Listed entries: Begin

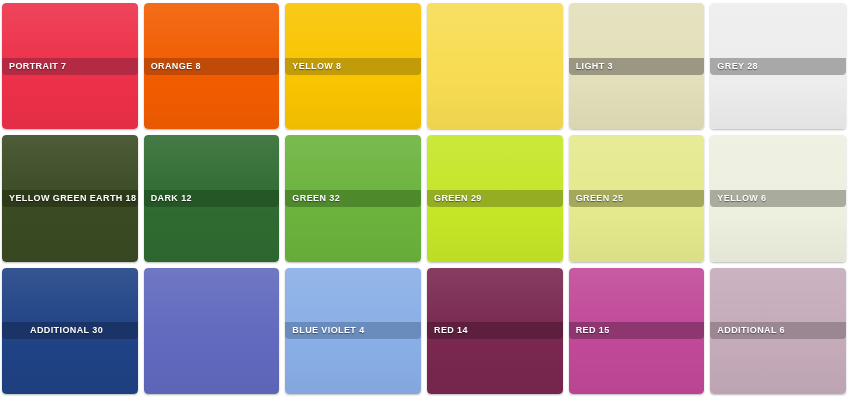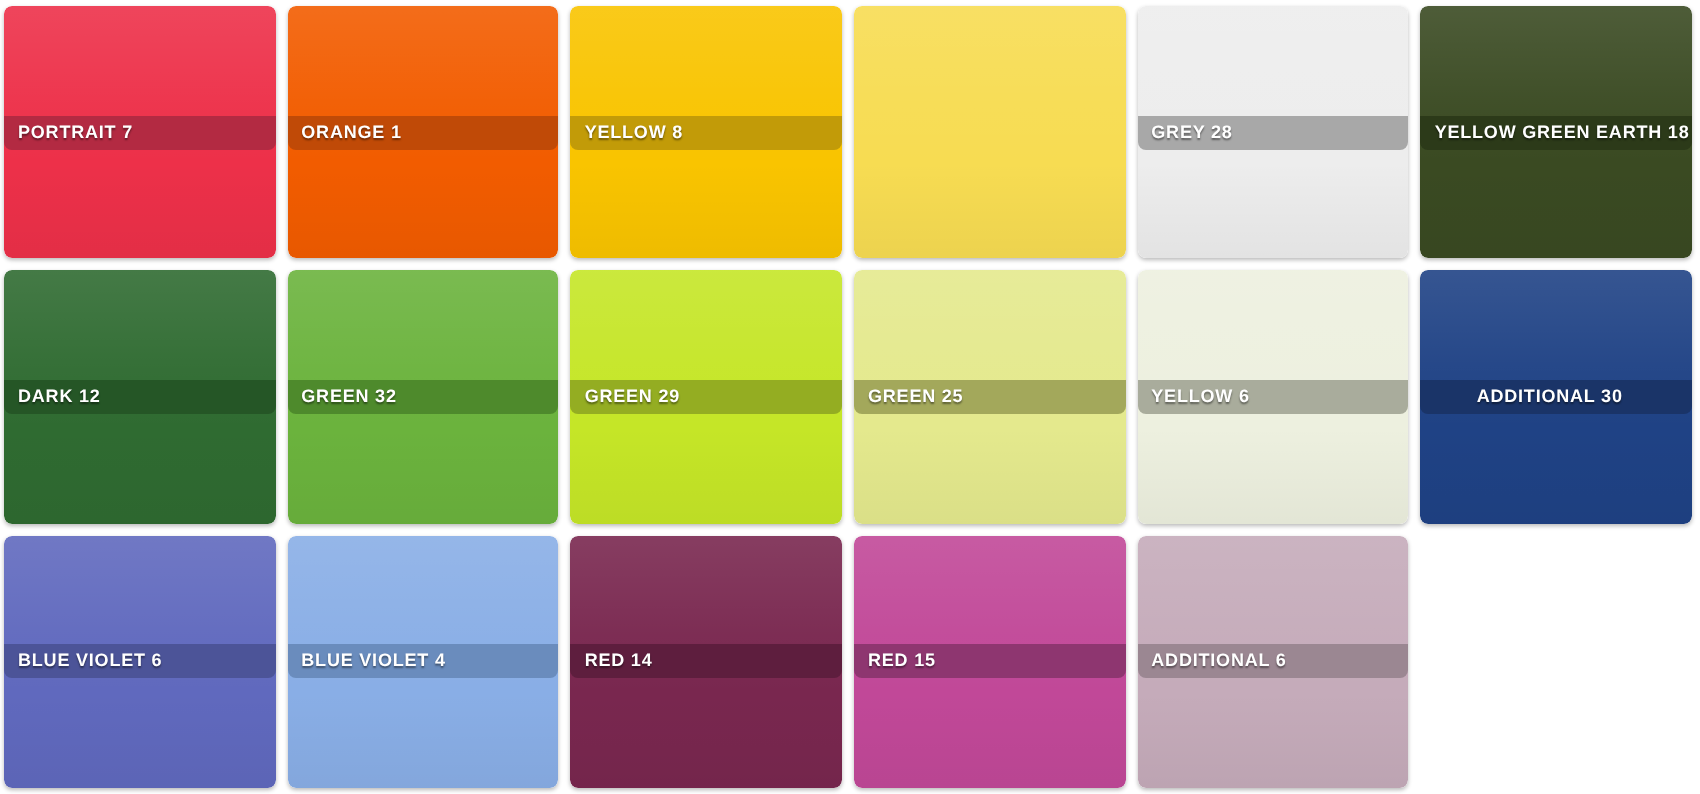--- a/index.html
+++ b/index.html
@@ -80,30 +80,35 @@
 
 <div id="swatch-grid">
     <div class="swatch">
       <div class="swatch-body" style="background: rgb(237, 48, 73);"></div>
       <div class="swatch-sheen"></div>
       <div class="swatch-label" style="background: rgb(179, 42, 66); color: rgb(255, 255, 255);">PORTRAIT 7</div>
     </div>
     <div class="swatch">
       <div class="swatch-body" style="background: rgb(242, 92, 0);"></div>
       <div class="swatch-sheen"></div>
-      <div class="swatch-label" style="background: rgb(192, 74, 7); color: rgb(255, 255, 255);">ORANGE 1</div>
+      <div class="swatch-label" style="background: rgb(192, 74, 7); color: rgb(255, 255, 255);">ORANGE 8</div>
     </div>
     <div class="swatch">
       <div class="swatch-body" style="background: rgb(249, 196, 0);"></div>
       <div class="swatch-sheen"></div>
       <div class="swatch-label" style="background: rgb(194, 155, 8); color: rgb(255, 255, 255);">YELLOW 8</div>
     </div>
     <div class="swatch">
       <div class="swatch-body" style="background: rgb(247, 220, 82);"></div>
       <div class="swatch-sheen"></div>
+    </div>
+    <div class="swatch">
+      <div class="swatch-body" style="background: rgb(227, 223, 186);"></div>
+      <div class="swatch-sheen"></div>
+      <div class="swatch-label" style="background: rgb(155, 151, 130); color: rgb(255, 255, 255);">LIGHT 3</div>
     </div>
     <div class="swatch">
       <div class="swatch-body" style="background: rgb(237, 237, 237);"></div>
       <div class="swatch-sheen"></div>
       <div class="swatch-label" style="background: rgb(168, 168, 168); color: rgb(255, 255, 255);">GREY 28</div>
     </div>
     <div class="swatch">
       <div class="swatch-body" style="background: rgb(58, 74, 34);"></div>
       <div class="swatch-sheen"></div>
       <div class="swatch-label" style="background: rgb(44, 58, 25); color: rgb(255, 255, 255);">YELLOW GREEN EARTH 18</div>
@@ -134,21 +139,20 @@
       <div class="swatch-label" style="background: rgb(169, 172, 156); color: rgb(255, 255, 255);">YELLOW 6</div>
     </div>
     <div class="swatch">
       <div class="swatch-body" style="background: rgb(31, 66, 133);"></div>
       <div class="swatch-sheen"></div>
       <div class="swatch-label" style="background: rgb(26, 52, 104); color: rgb(255, 255, 255); padding-left: 28px;">ADDITIONAL 30</div>
     </div>
     <div class="swatch">
       <div class="swatch-body" style="background: rgb(96, 105, 190);"></div>
       <div class="swatch-sheen"></div>
-      <div class="swatch-label" style="background: rgb(76, 84, 152); color: rgb(255, 255, 255);">BLUE VIOLET 6</div>
     </div>
     <div class="swatch">
       <div class="swatch-body" style="background: rgb(137, 174, 230);"></div>
       <div class="swatch-sheen"></div>
       <div class="swatch-label" style="background: rgb(106, 140, 189); color: rgb(255, 255, 255);">BLUE VIOLET 4</div>
     </div>
     <div class="swatch">
       <div class="swatch-body" style="background: rgb(121, 39, 79);"></div>
       <div class="swatch-sheen"></div>
       <div class="swatch-label" style="background: rgb(94, 30, 62); color: rgb(255, 255, 255);">RED 14</div>

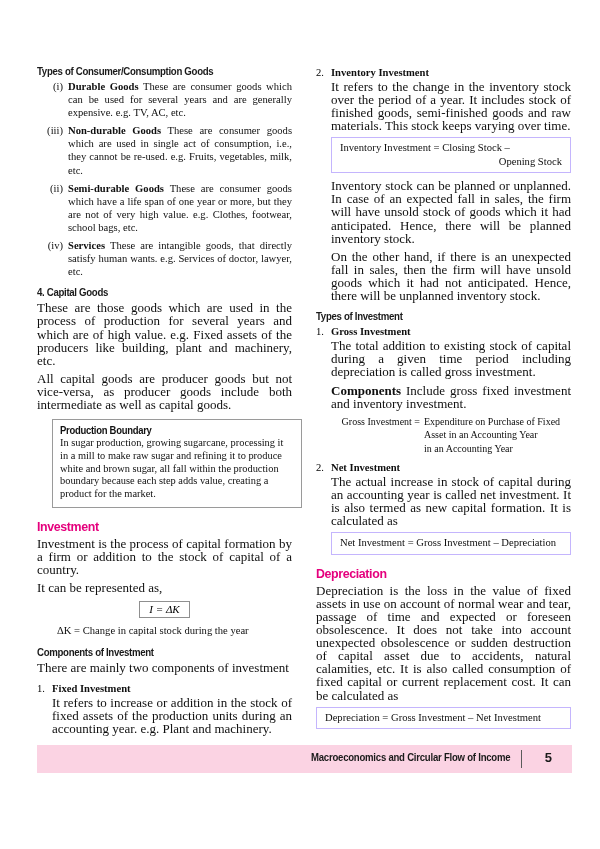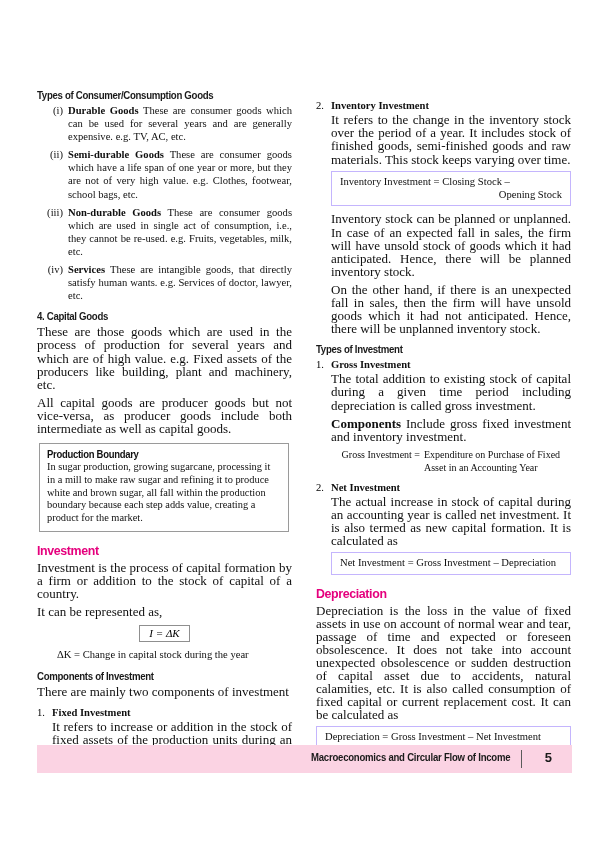--- a/index.html
+++ b/index.html
@@ -11,25 +11,24 @@
     position: relative;
     width: 600px;
     height: 849px;
     background: #ffffff;
     font-family: "Liberation Serif", serif;
     overflow: hidden;
   }
   .columns {
     position: absolute;
     left: 37px;
-    top: 90px;
+    top: 66px;
     width: 535px;
     display: flex;
     gap: 24px;
-    align-items: center;
   }
   .col {
     width: 255px;
   }
   
   .sec-head {
     font-family: "Liberation Sans", sans-serif;
     font-weight: bold;
     font-size: 10.4px;
     color: #1a1a1a;
@@ -98,21 +97,21 @@
     line-height: 13.1px;
     font-weight: bold;
     color: #0f0f0f;
     margin: 0 0 1px 0;
   }
   .nlist p.body { margin-bottom: 5px; }
   
   .tipbox {
     border: 1px solid #9a9a9a;
     padding: 5px 7px 6px 7px;
-    margin: 8px 0 8px 2px;
+    margin: 8px 0 8px 15px;
     width: 234px;
   }
   .tipbox .tiptitle {
     font-family: "Liberation Sans", sans-serif;
     font-weight: bold;
     font-size: 10.2px;
     color: #111;
     margin-bottom: 1px;
     letter-spacing: -0.3px;
     transform: scaleX(0.93);
@@ -221,24 +220,24 @@
 
     <div class="col">
 
       <div class="sec-head">Types of Consumer/Consumption Goods</div>
 
       <ul class="rlist">
         <li>
           <span class="marker">(i)</span><b>Durable Goods</b><span> These are consumer goods which can be used for several years and are generally expensive. e.g. TV, AC, etc.</span>
         </li>
         <li>
+          <span class="marker">(iii)</span><b>Non-durable Goods</b><span> These are consumer goods which are used in single act of consumption, i.e., they cannot be re-used. e.g. Fruits, vegetables, milk, etc.</span>
+        </li>
+        <li>
           <span class="marker">(ii)</span><b>Semi-durable Goods</b><span> These are consumer goods which have a life span of one year or more, but they are not of very high value. e.g. Clothes, footwear, school bags, etc.</span>
-        </li>
-        <li>
-          <span class="marker">(iii)</span><b>Non-durable Goods</b><span> These are consumer goods which are used in single act of consumption, i.e., they cannot be re-used. e.g. Fruits, vegetables, milk, etc.</span>
         </li>
         <li>
           <span class="marker">(iv)</span><b>Services</b><span> These are intangible goods, that directly satisfy human wants. e.g. Services of doctor, lawyer, etc.</span>
         </li>
       </ul>
 
       <div class="sec-head spaced">4. Capital Goods</div>
 
       <p class="body">These are those goods which are used in the process of production for several years and which are of high value. e.g. Fixed assets of the producers like building, plant and machinery, etc.</p>
 
@@ -306,20 +305,24 @@
 
       <div class="fcalc">
         <div class="row">
           <div class="lhs">Gross Investment =</div>
           <div class="rhs">Expenditure on Purchase of Fixed</div>
         </div>
         <div class="row">
           <div class="lhs"></div>
           <div class="rhs">Asset in an Accounting Year</div>
         </div>
+        <div class="row">
+          <div class="lhs"></div>
+          <div class="rhs">in an Accounting Year</div>
+        </div>
       </div>
 
       <ul class="nlist">
         <li>
           <span class="nmarker">2.</span>
           <div class="nhead">Net Investment</div>
           <p class="body">The actual increase in stock of capital during an accounting year is called net investment. It is also termed as new capital formation. It is calculated as</p>
           <div class="fbox-wide">Net Investment = Gross Investment – Depreciation</div>
         </li>
       </ul>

Listed entries: End

Tell me how many lines in the records above include the word "Fruits"; the number is all that is needed.

__Response below__. 2